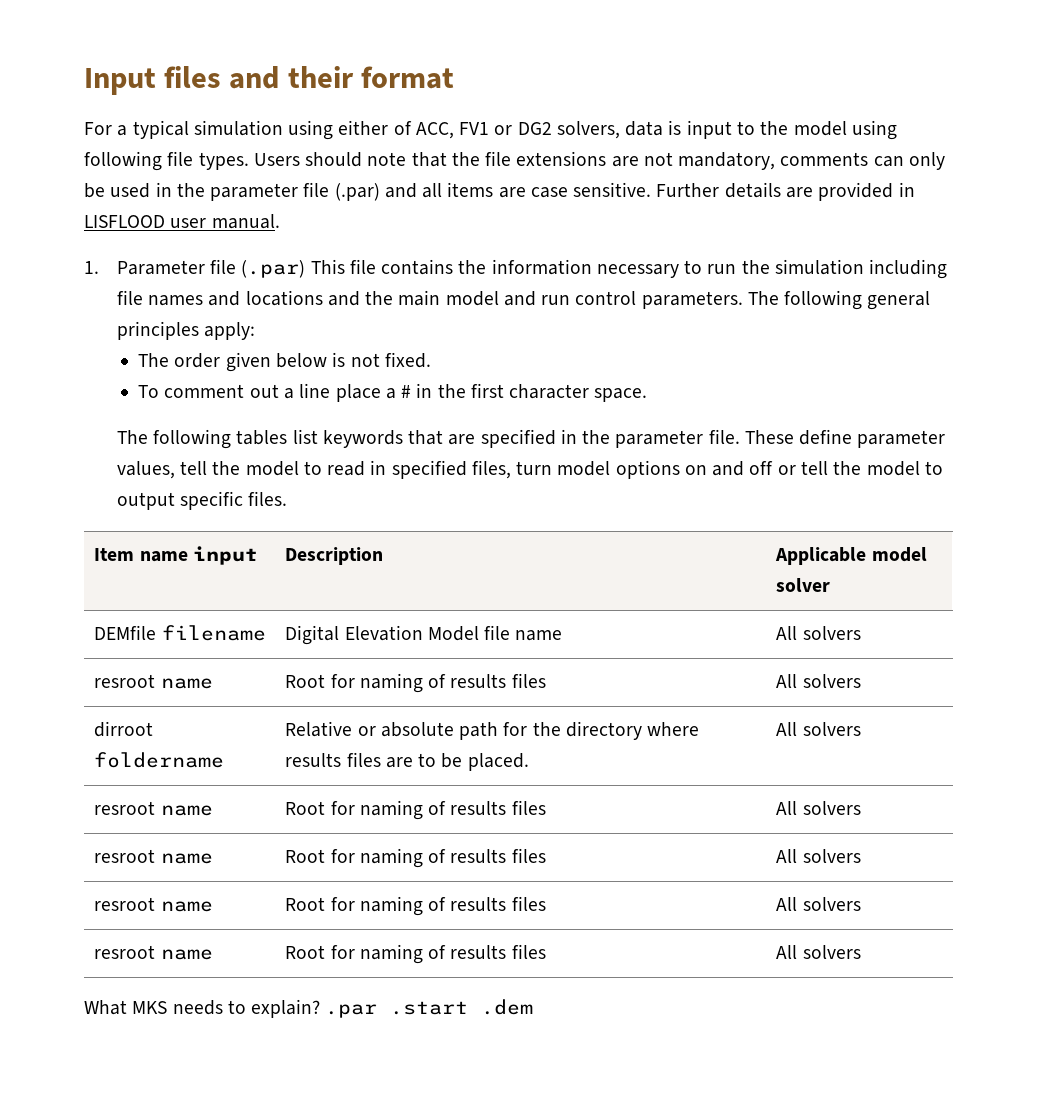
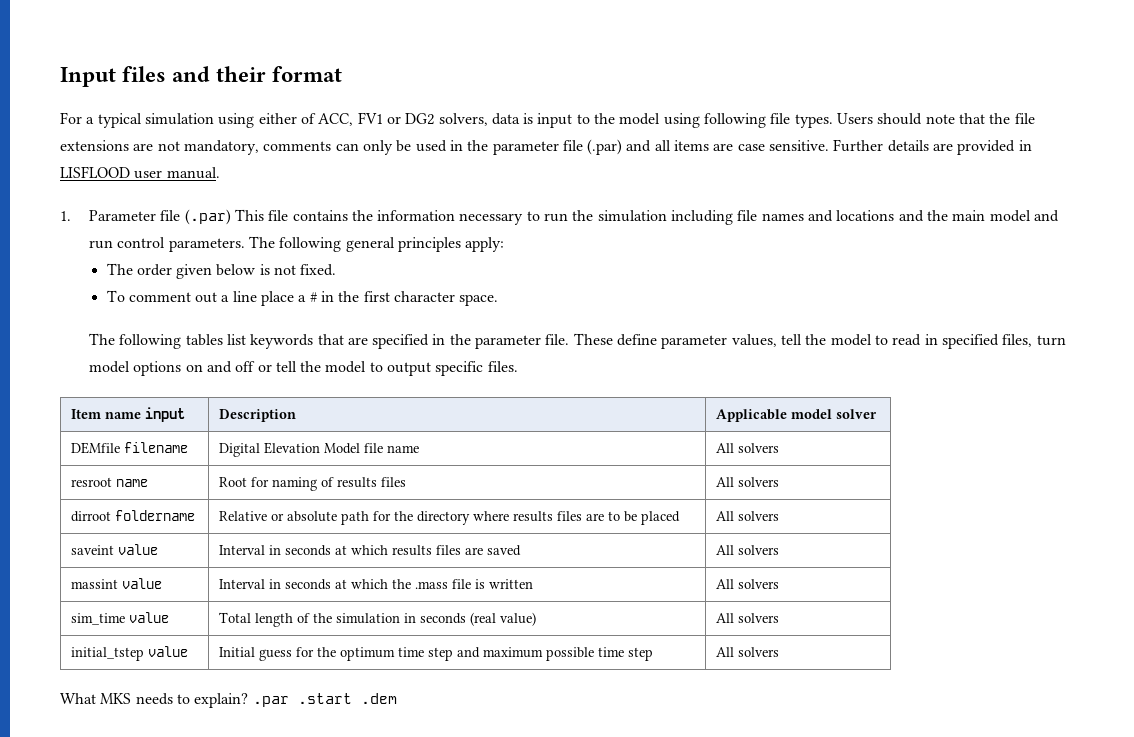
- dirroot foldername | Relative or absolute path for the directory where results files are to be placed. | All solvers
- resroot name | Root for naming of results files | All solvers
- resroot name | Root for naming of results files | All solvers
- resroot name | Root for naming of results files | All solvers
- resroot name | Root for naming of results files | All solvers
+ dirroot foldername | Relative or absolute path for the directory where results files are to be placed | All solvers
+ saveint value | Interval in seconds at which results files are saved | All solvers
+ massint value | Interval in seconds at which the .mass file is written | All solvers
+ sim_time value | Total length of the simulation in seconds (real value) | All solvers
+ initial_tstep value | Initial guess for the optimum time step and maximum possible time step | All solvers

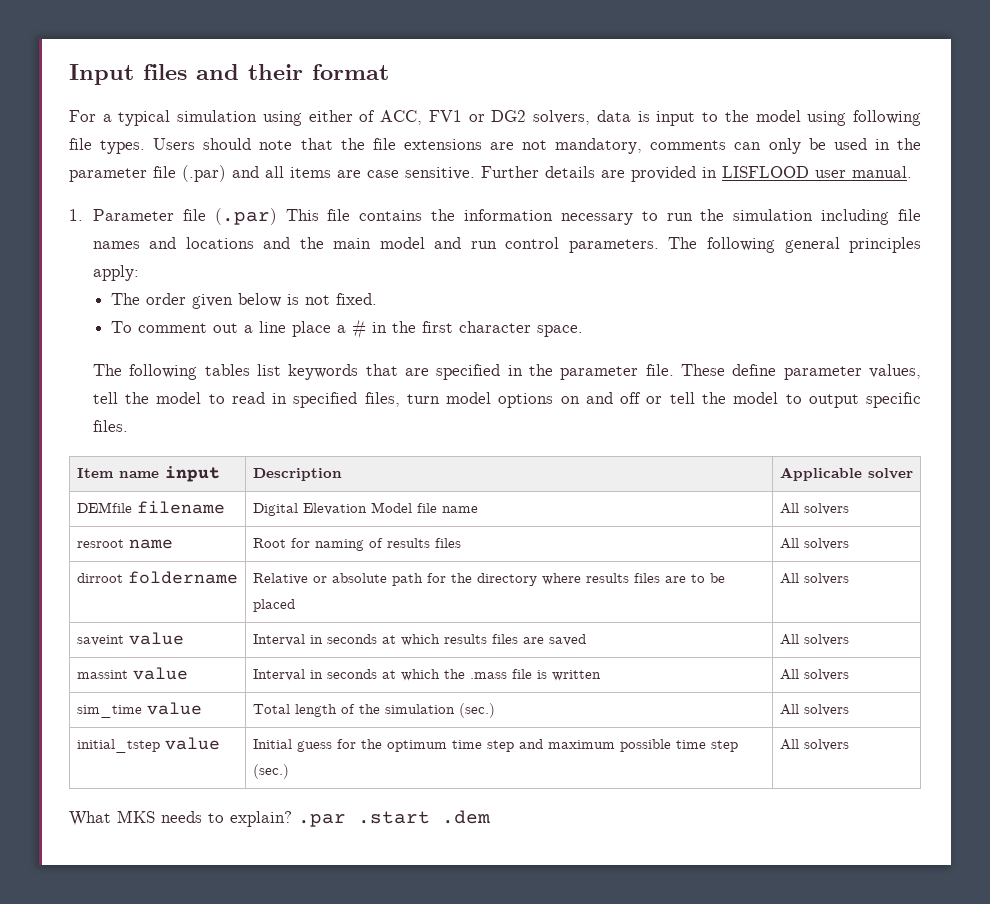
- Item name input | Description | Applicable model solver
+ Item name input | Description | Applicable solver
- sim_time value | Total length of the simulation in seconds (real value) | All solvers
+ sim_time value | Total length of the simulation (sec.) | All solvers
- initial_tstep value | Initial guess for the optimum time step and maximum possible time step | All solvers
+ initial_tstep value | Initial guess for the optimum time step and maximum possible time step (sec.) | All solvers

* * *

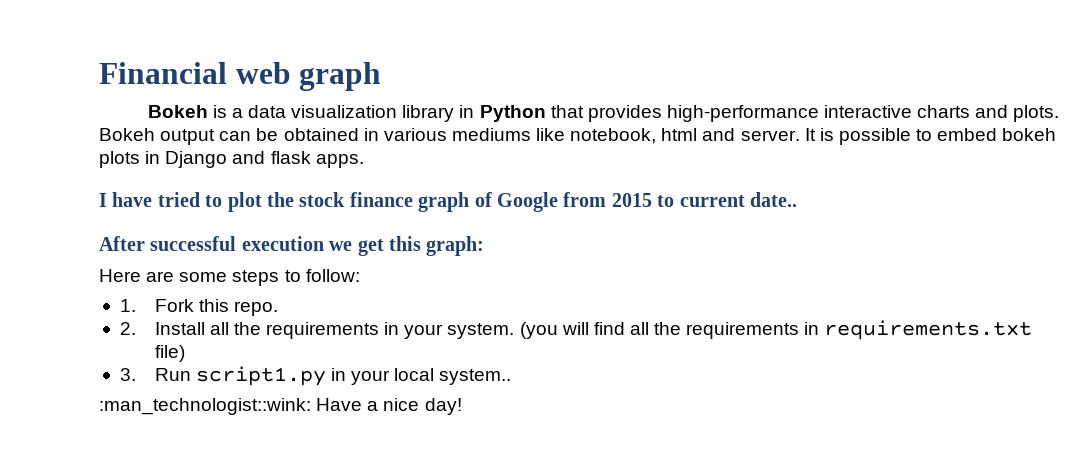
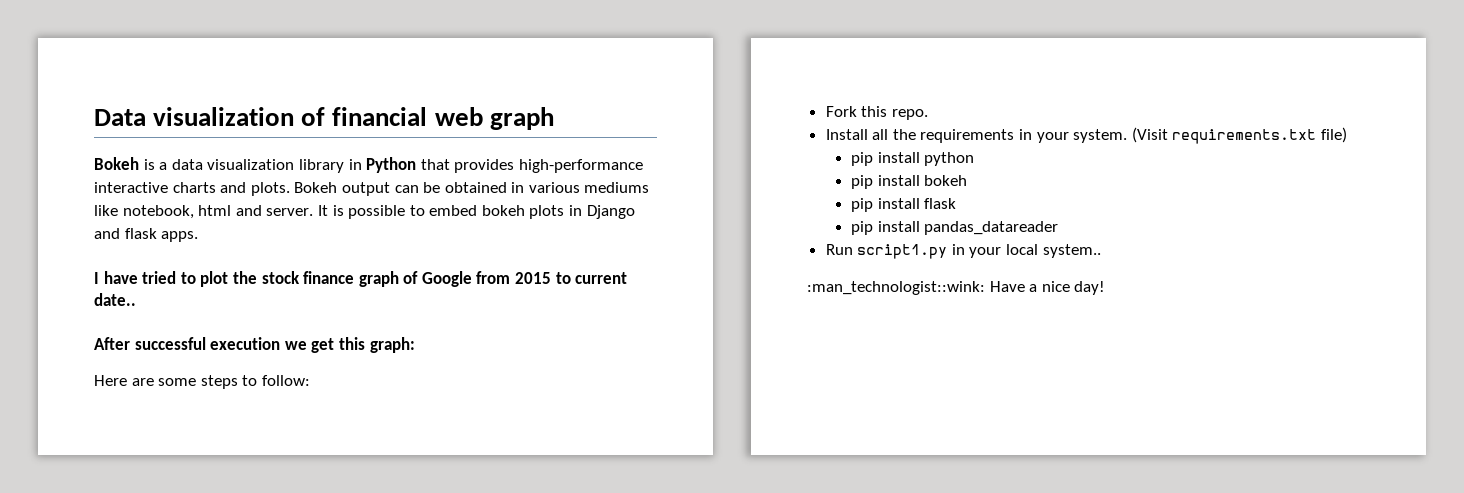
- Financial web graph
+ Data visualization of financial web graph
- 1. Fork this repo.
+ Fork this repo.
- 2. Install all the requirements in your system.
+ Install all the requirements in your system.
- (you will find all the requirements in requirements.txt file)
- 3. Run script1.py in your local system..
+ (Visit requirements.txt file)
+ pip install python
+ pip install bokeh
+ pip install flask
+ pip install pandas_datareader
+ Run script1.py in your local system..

** Task statement **
In the entries above, one line contains "- initial_tstep value" and another contains "step (sec.) | All solvers". Reproduce exactly those two lines and the lines between them, nothing else.

** Output below **
- initial_tstep value | Initial guess for the optimum time step and maximum possible time step | All solvers
+ initial_tstep value | Initial guess for the optimum time step and maximum possible time step (sec.) | All solvers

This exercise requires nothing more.